Başkentteki belirsizlik, yalnız “kapatma dâvâsı”na karşı takip edilecek stratejide değil, “demokratikleşme paketi”nde de devam ediyor…
Türkiye’nin AB müktesebatının üstlenmesine ilişkin “ulusal program”da ve “katılım ortaklığı belgesi”nde verdiği vaadlere karşılık, bizzat Başbakanın ifâdesiyle hükûmetin uyum yasalarını “tek tek gündeme getirme” tercihi, kafa karışıklığı ve kararsızlığının göstergesi.

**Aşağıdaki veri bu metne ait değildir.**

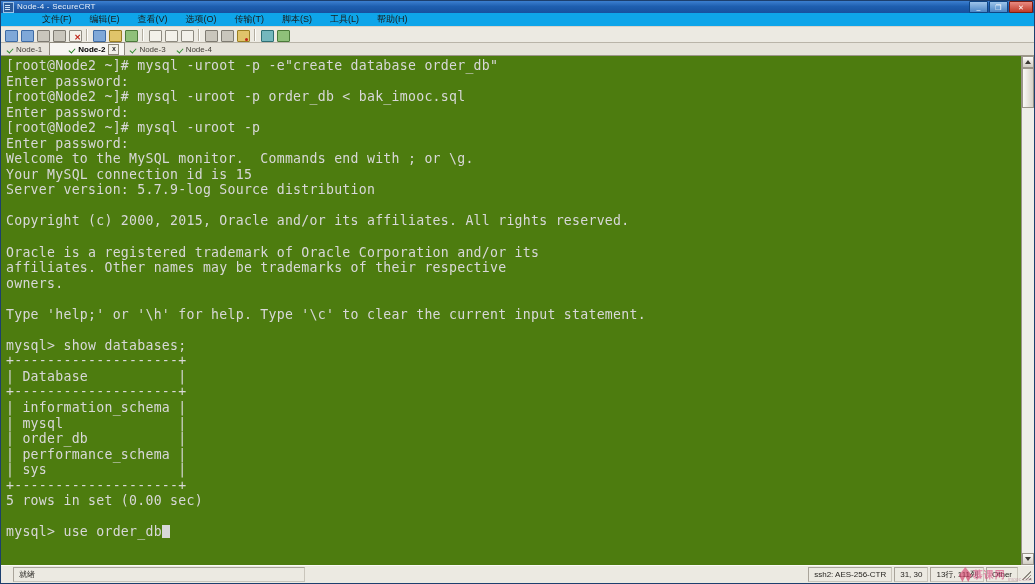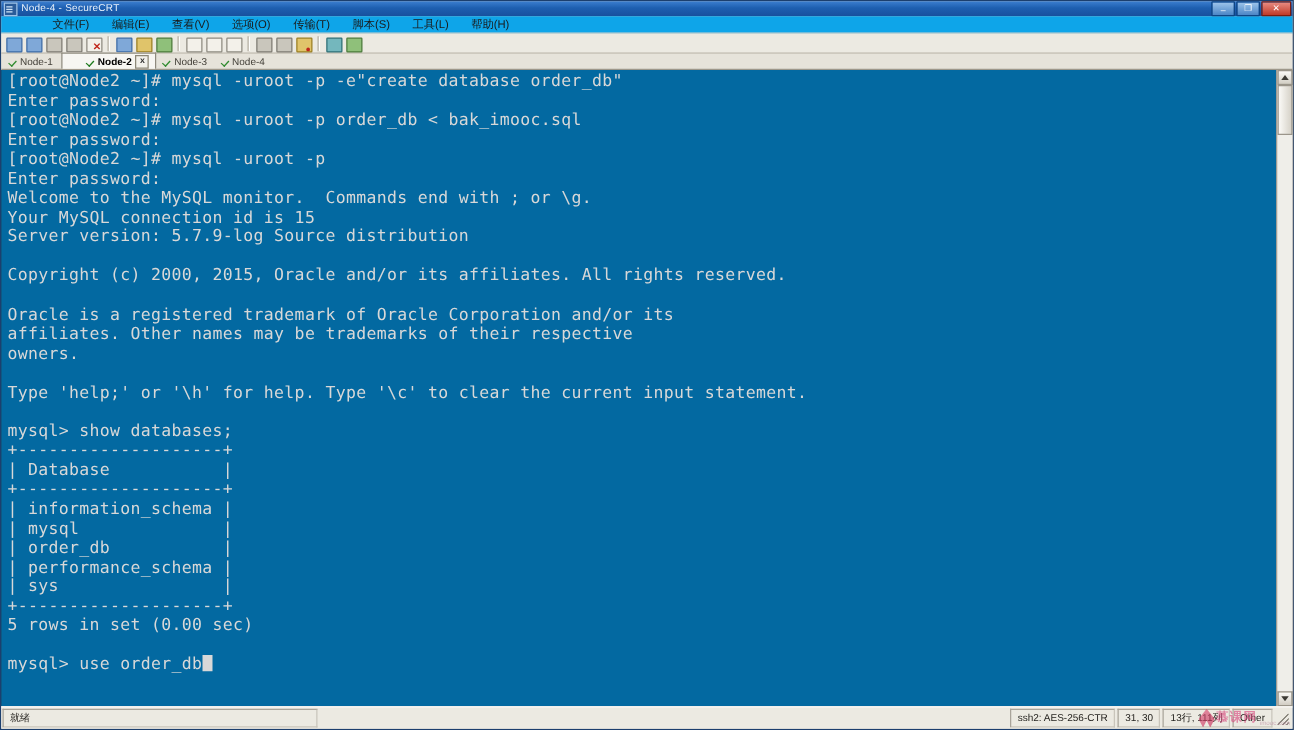--- a/index.html
+++ b/index.html
@@ -220,21 +220,21 @@
   
   .term-wrap {
     flex: 1 1 auto;
     display: flex;
     background: #000;
     min-height: 0;
     position: relative;
   }
   .terminal {
     flex: 1 1 auto;
-    background: #0369a1;
+    background: #4d7c0f;
     color: #d8d8d8;
     font-family: "DejaVu Sans Mono", "Liberation Mono", monospace;
     font-size: 13.2px;
     line-height: 15.55px;
     padding: 2px 0 0 5px;
     box-sizing: border-box;
     overflow: hidden;
     white-space: pre;
     letter-spacing: 0.02em;
   }
@@ -297,25 +297,25 @@
   }
   .sb-cell {
     height: 15px;
     display: flex;
     align-items: center;
     padding: 0 5px;
     box-sizing: border-box;
     white-space: nowrap;
   }
   .sb-ready {
-    width: 252px;
+    width: 292px;
     border: 1px solid #c9c5bb;
     border-top-color: #a9a49a;
     border-left-color: #a9a49a;
-    margin-left: 1px;
+    margin-left: 12px;
   }
   .sb-spacer { flex: 1 1 auto; }
   .sb-box {
     border: 1px solid #c9c5bb;
     border-top-color: #a9a49a;
     border-left-color: #a9a49a;
     margin-right: 2px;
   }
   .sb-grip {
     width: 12px; height: 12px;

AB Genel Sekreterliği, Türk Ceza Kanunu’nun 301. ve 216. maddelerinin yanısıra bir dizi değişiklik teklifini Başbakanlığa iletiyor. “Âcil reform listesi”nde başta Kur’ân âyetlerinin tefsiri ve hadislerin mânâsıyla depreme “İlâhî ikaz” dediği için onlarca gazeteci ve yazarın yargılanıp ceza aldığı 312’nin yerine ikame edilen “halkı kin ve düşmanlığa tahrik”e dair 216. maddenin düzeltilmesi gereğini bildiriyor.
Ayrıca yargıyı etkileme, gizliliğin ihlâli, temel millî yararlara karşı faaliyette bulunma ve halkı askerlikte soğutma ile ilgili 277, 285, 288, 305, 318. maddelerin de AB’nin demokrasi ve özgürlük standartlarına uyumlu hale getirilmesini hatırlatıyor.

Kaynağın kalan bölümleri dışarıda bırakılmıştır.